### Task objective
Exclude the pictures. Transcribe, exactly as written, the lines from the one with "[914,527,1079,543] graph, in" through the end of the entries below.

*** Opening Task material ***

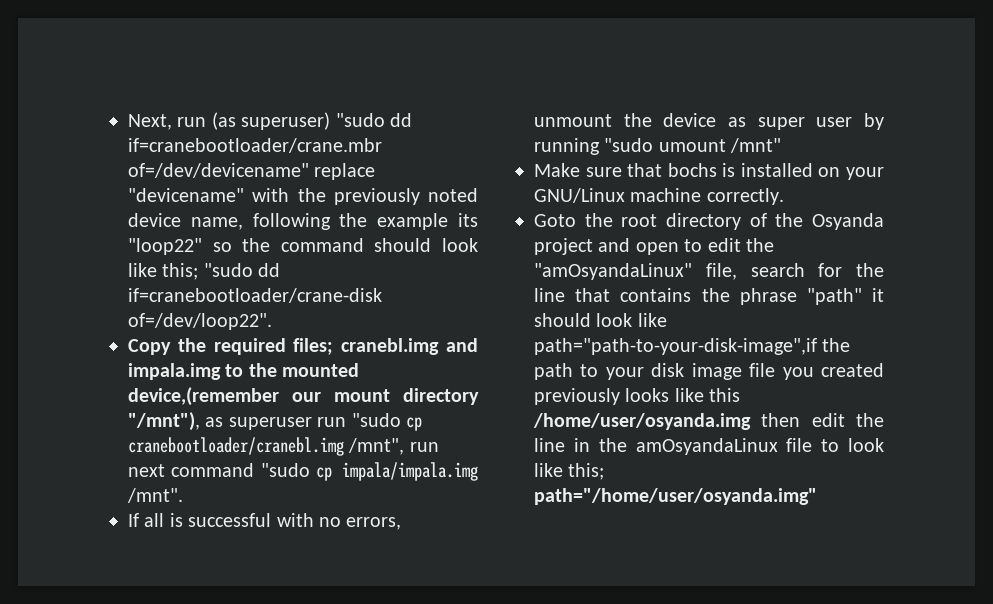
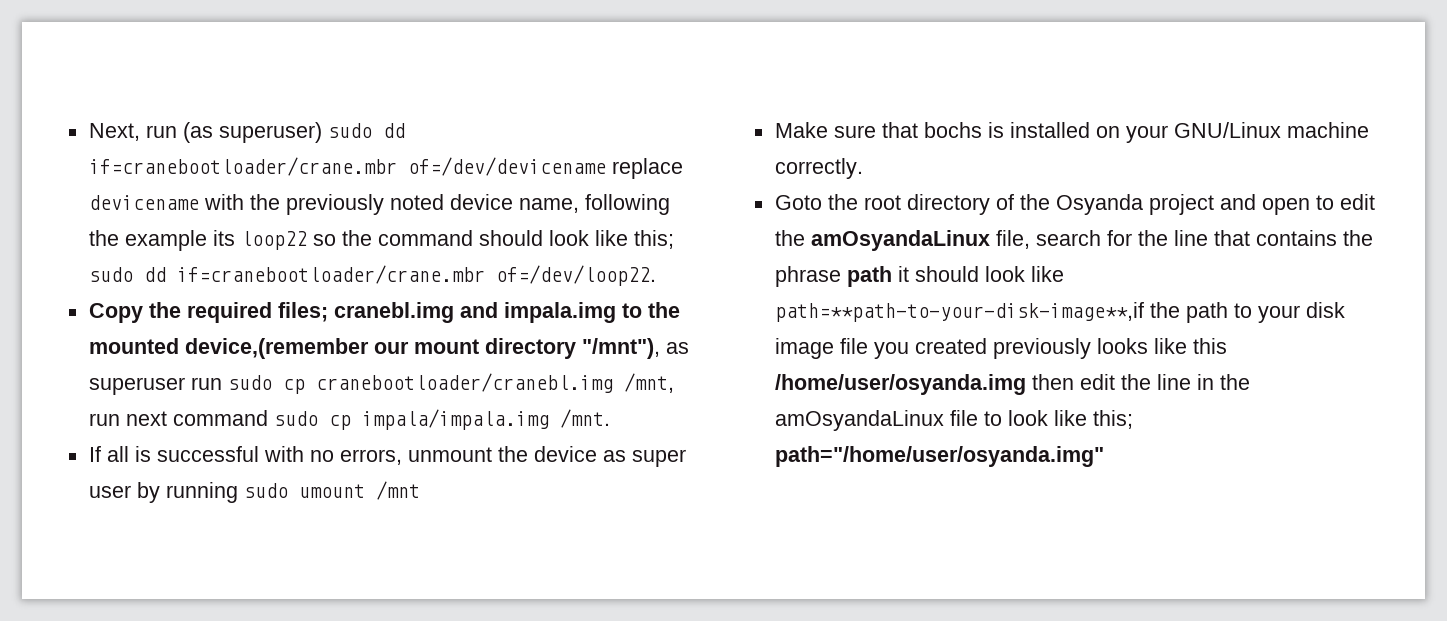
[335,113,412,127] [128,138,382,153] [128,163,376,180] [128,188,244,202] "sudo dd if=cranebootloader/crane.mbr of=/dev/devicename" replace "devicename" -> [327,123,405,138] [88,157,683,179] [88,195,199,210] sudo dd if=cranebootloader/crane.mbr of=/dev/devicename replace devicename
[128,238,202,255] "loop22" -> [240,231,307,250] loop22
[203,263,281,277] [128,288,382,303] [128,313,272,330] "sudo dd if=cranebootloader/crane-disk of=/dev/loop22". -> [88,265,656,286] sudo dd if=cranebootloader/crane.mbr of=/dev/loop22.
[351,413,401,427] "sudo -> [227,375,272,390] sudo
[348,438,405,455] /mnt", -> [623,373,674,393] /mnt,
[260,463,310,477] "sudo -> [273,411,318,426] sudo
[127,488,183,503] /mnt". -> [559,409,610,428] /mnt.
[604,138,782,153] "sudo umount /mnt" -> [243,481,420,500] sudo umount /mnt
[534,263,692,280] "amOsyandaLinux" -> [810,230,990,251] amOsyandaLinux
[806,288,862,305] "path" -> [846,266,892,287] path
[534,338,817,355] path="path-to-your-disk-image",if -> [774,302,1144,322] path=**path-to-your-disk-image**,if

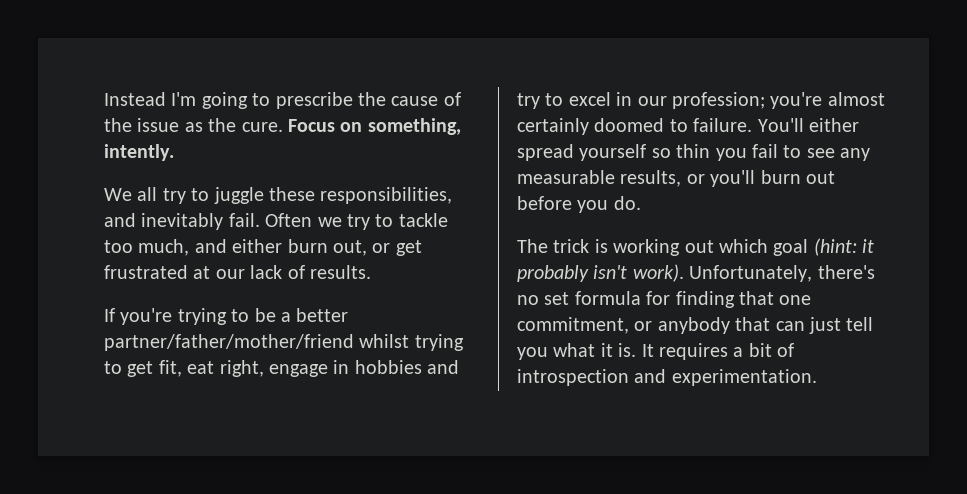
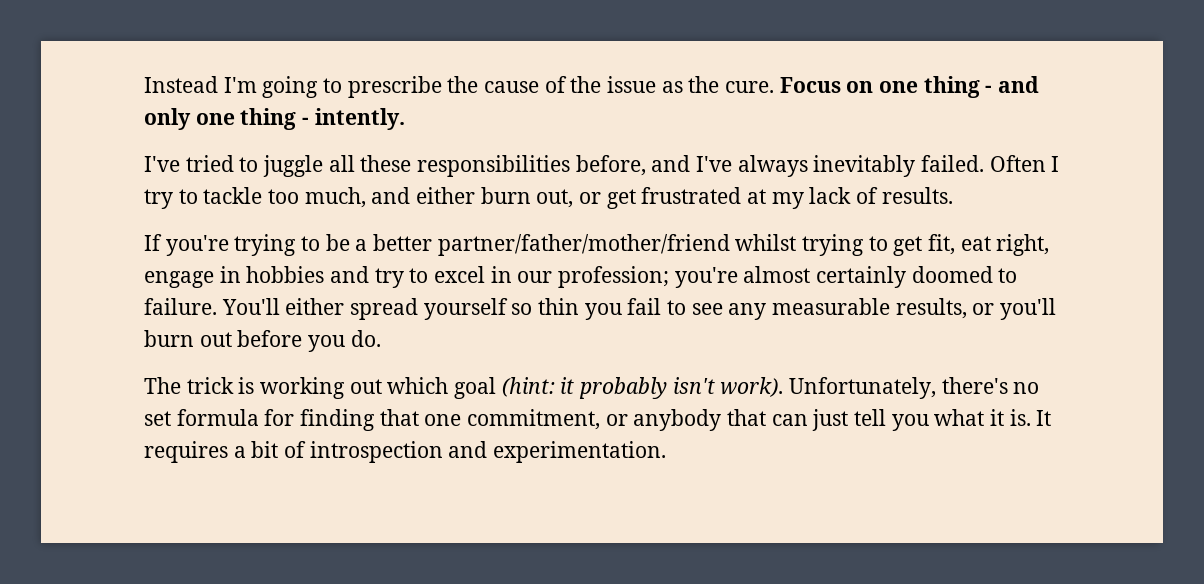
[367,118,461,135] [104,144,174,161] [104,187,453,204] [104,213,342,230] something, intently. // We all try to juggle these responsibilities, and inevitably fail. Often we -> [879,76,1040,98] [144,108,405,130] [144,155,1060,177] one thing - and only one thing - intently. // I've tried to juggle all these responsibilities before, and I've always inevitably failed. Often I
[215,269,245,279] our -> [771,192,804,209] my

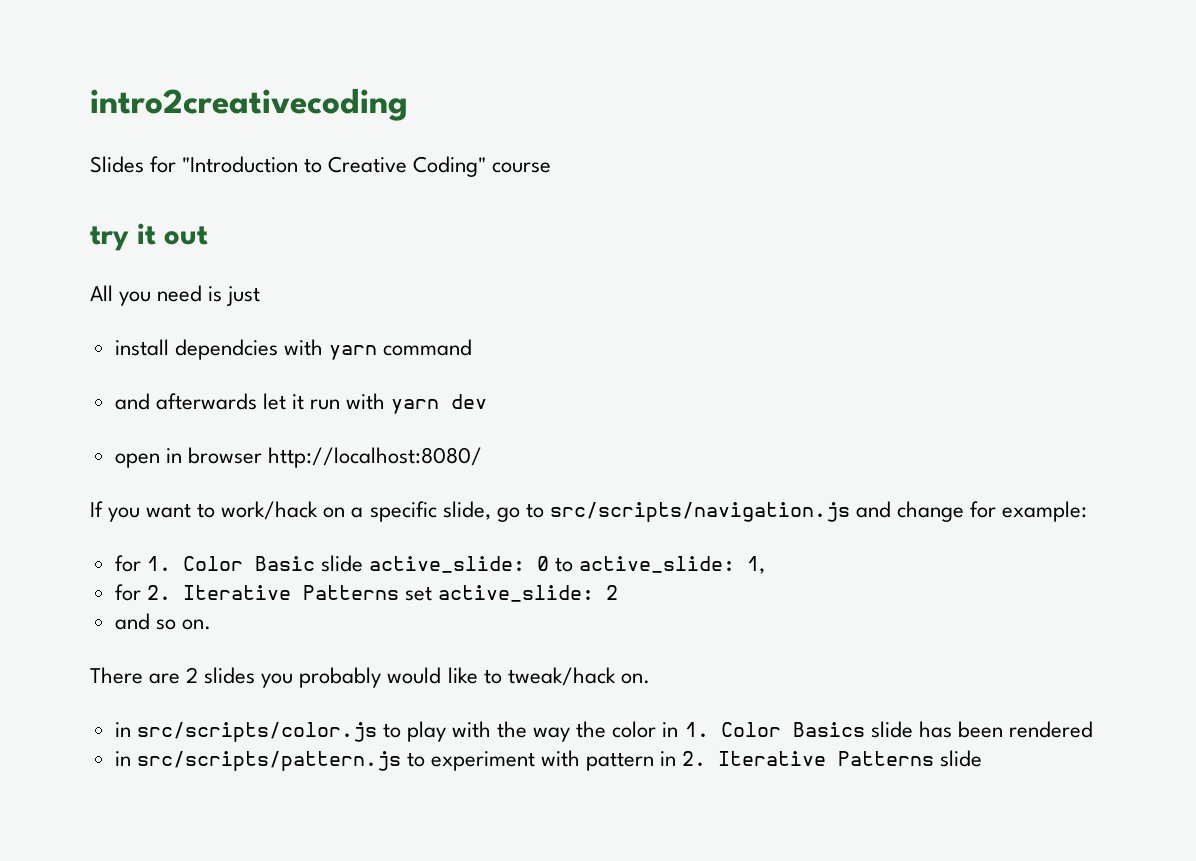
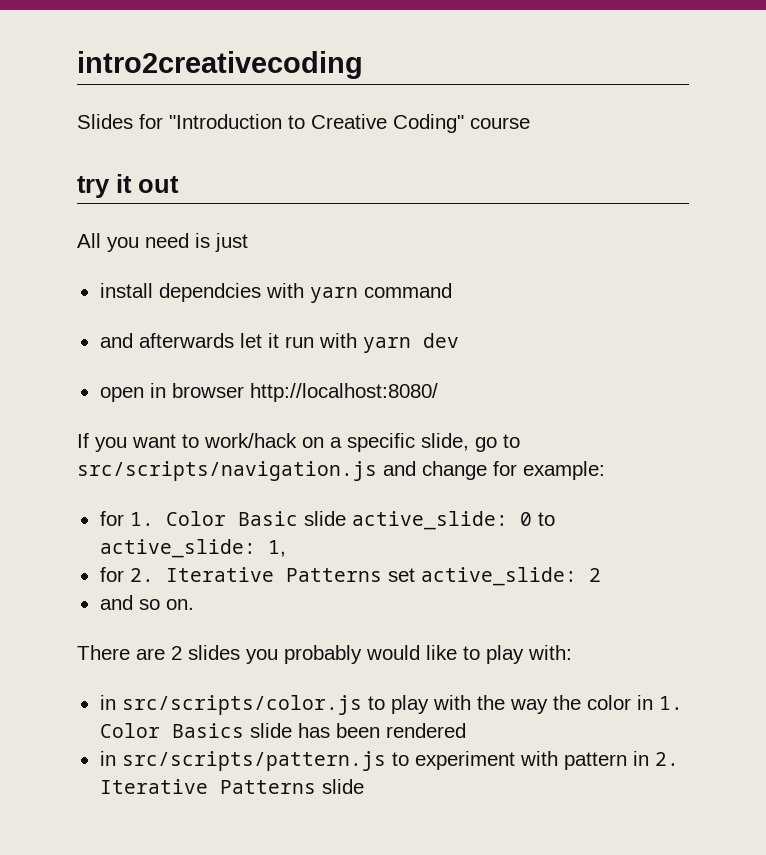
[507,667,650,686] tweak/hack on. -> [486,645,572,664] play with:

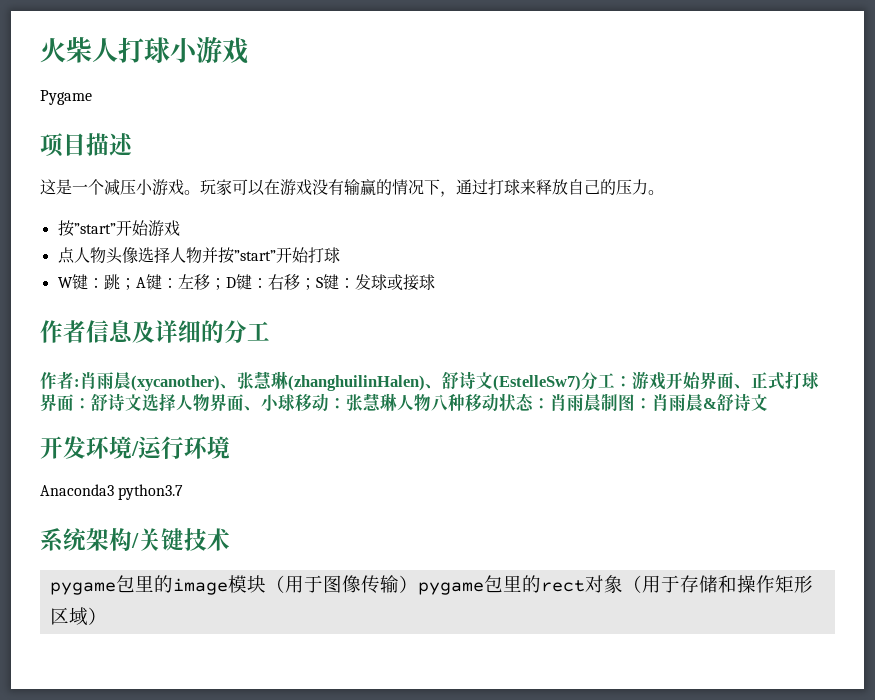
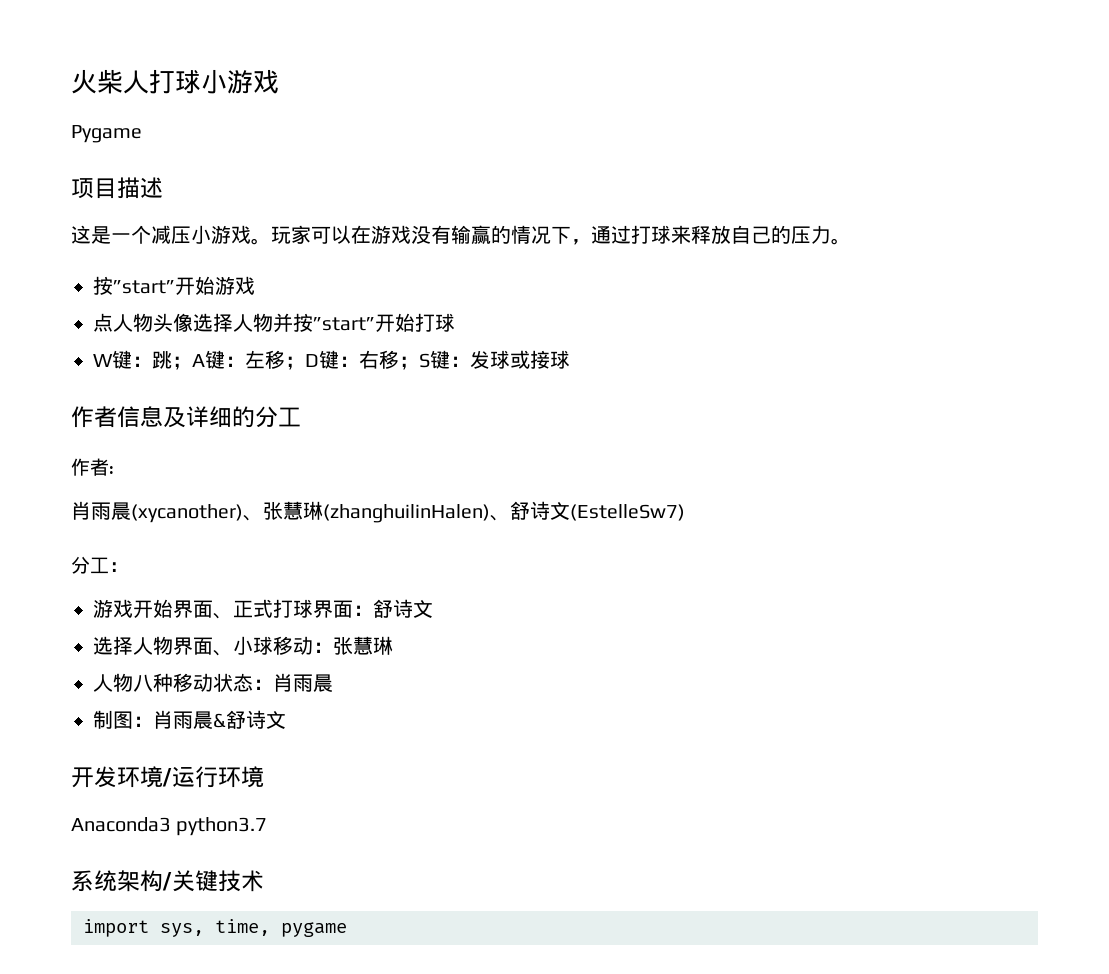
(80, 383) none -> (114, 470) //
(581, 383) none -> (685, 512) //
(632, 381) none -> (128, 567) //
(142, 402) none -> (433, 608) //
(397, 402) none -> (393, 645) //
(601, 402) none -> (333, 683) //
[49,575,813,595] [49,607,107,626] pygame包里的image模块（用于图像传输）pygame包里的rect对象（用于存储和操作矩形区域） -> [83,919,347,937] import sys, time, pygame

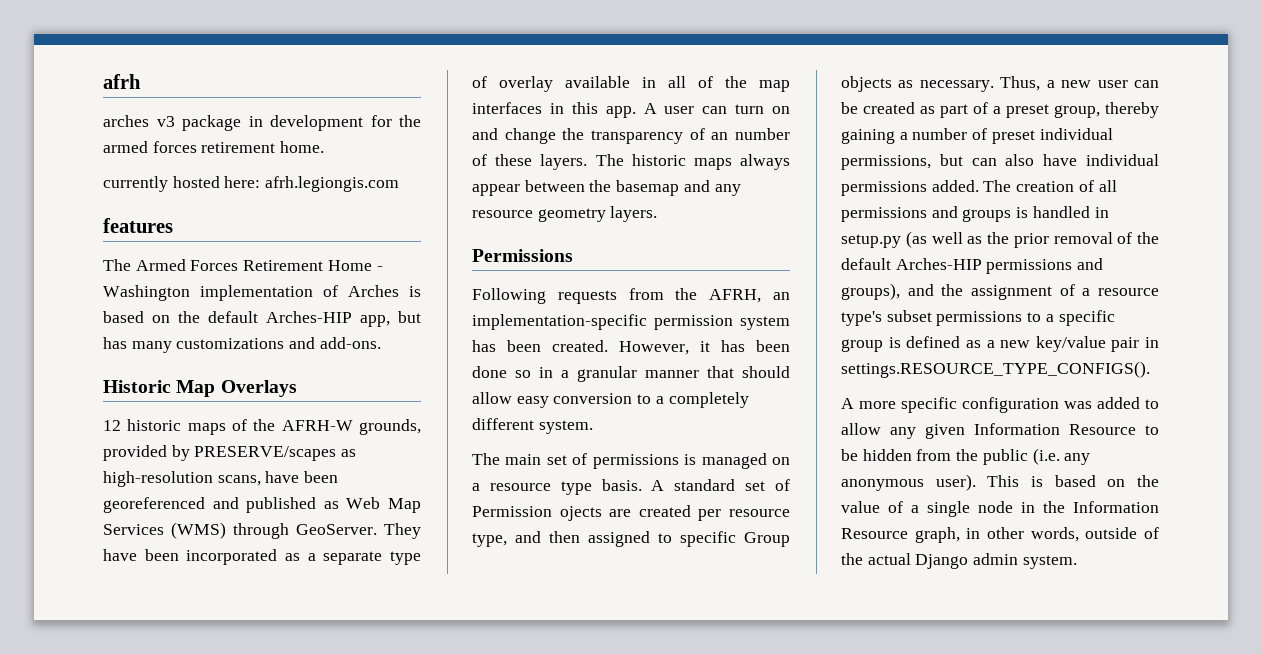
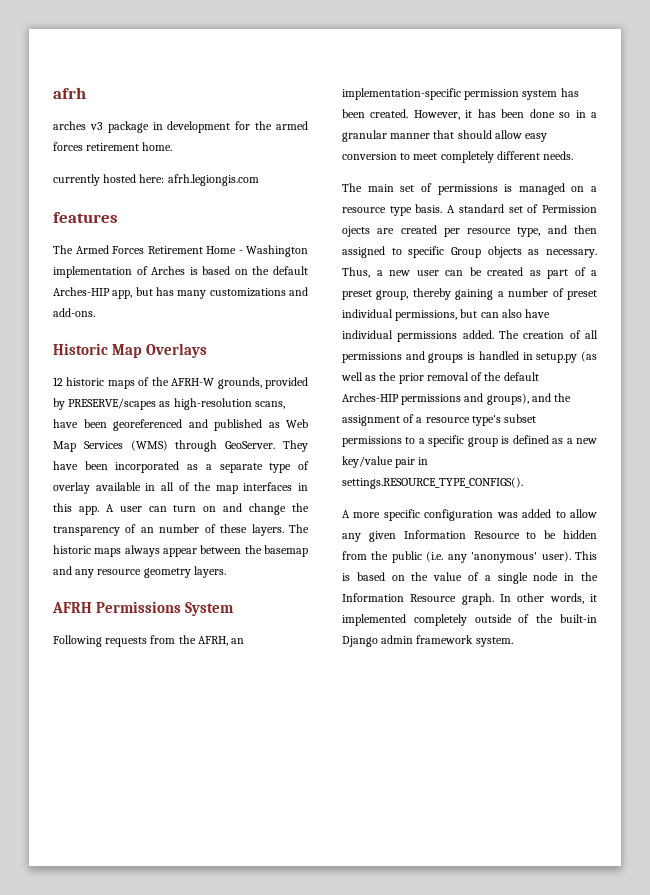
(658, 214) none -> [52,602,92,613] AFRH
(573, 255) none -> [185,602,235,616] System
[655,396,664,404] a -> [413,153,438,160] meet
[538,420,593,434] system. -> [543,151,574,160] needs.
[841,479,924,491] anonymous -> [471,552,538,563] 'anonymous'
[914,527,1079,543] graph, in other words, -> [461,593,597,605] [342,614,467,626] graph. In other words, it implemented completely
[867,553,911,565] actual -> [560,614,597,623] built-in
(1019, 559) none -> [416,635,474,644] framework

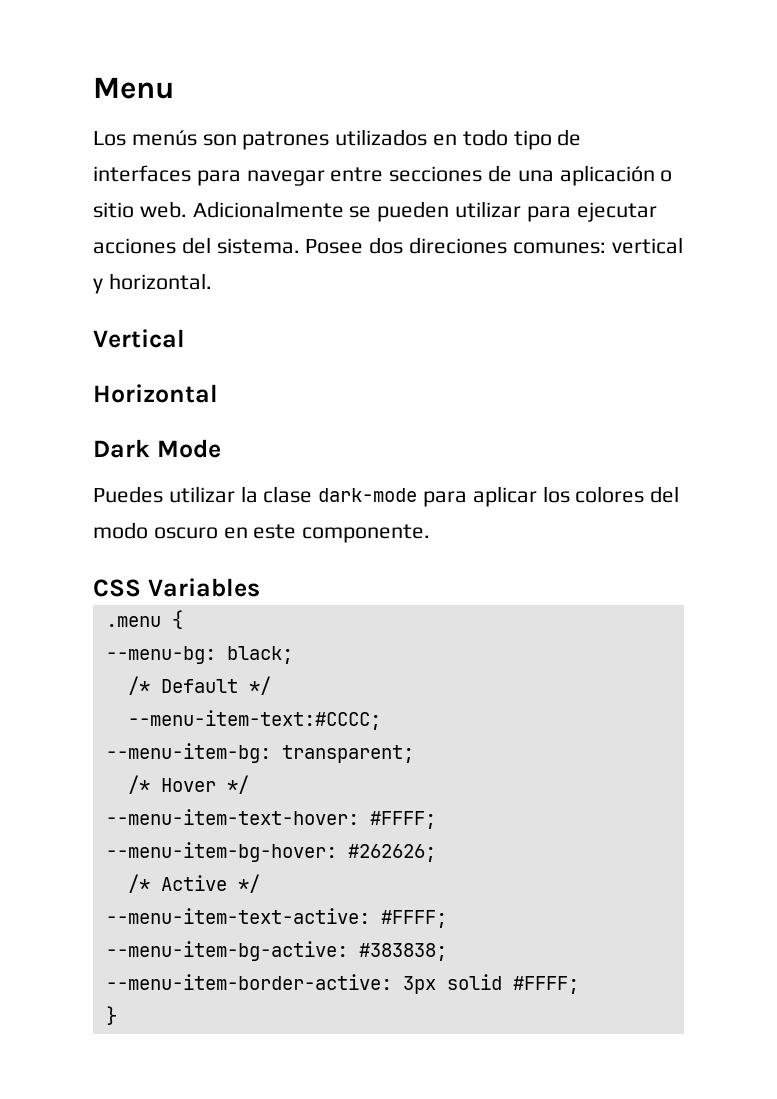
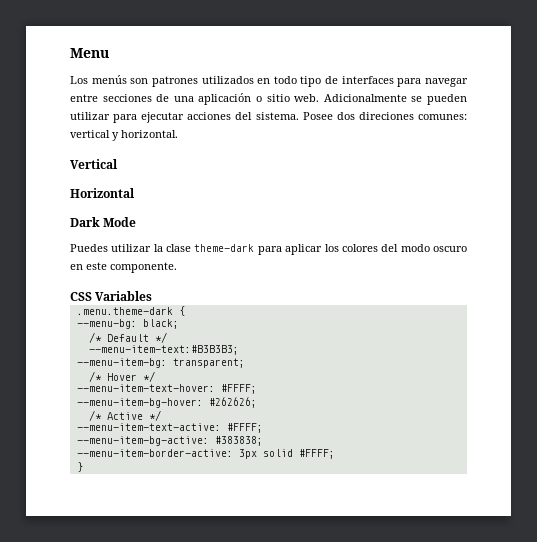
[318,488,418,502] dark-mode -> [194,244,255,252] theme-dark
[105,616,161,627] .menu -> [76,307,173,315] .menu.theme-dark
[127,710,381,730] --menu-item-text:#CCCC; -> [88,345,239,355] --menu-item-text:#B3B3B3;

*** Closing Task material ***

### Output below
[914,527,1079,543] graph, in other words, -> [461,593,597,605] [342,614,467,626] graph. In other words, it implemented completely
[867,553,911,565] actual -> [560,614,597,623] built-in
(1019, 559) none -> [416,635,474,644] framework

[318,488,418,502] dark-mode -> [194,244,255,252] theme-dark
[105,616,161,627] .menu -> [76,307,173,315] .menu.theme-dark
[127,710,381,730] --menu-item-text:#CCCC; -> [88,345,239,355] --menu-item-text:#B3B3B3;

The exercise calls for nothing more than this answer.